BEGIN

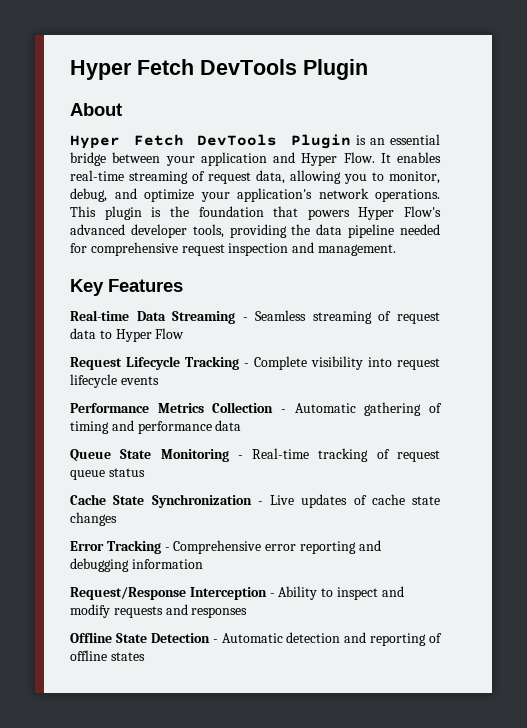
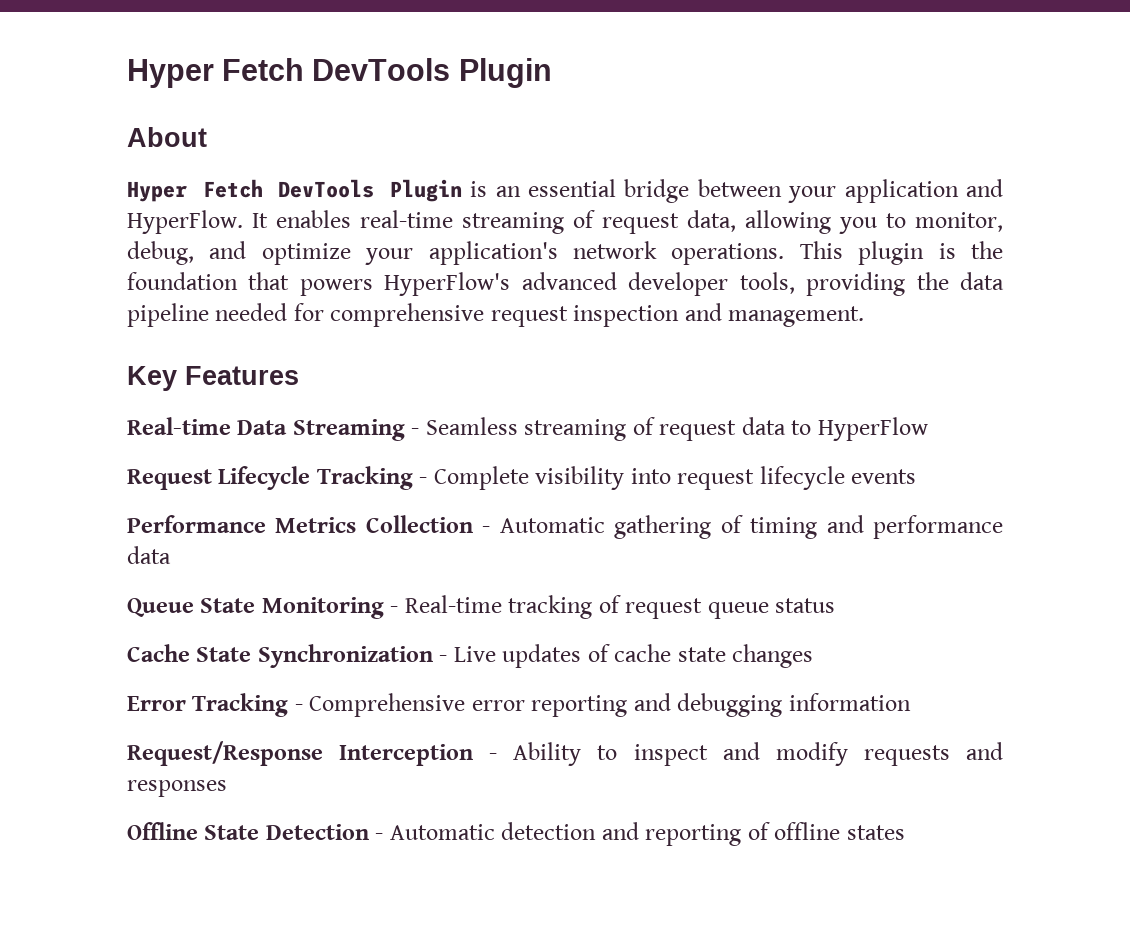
- Hyper Fetch DevTools Plugin is an essential bridge between your application and Hyper Flow.
+ Hyper Fetch DevTools Plugin is an essential bridge between your application and HyperFlow.
- This plugin is the foundation that powers Hyper Flow's advanced developer tools, providing the data pipeline needed for comprehensive request inspection and management.
+ This plugin is the foundation that powers HyperFlow's advanced developer tools, providing the data pipeline needed for comprehensive request inspection and management.
- Real-time Data Streaming - Seamless streaming of request data to Hyper Flow
+ Real-time Data Streaming - Seamless streaming of request data to HyperFlow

END

### EXERCISE BRIEF
Only the number is required: state how many lines of the entries hold the word "bridge".

### ANSWER TO THE EXERCISE
2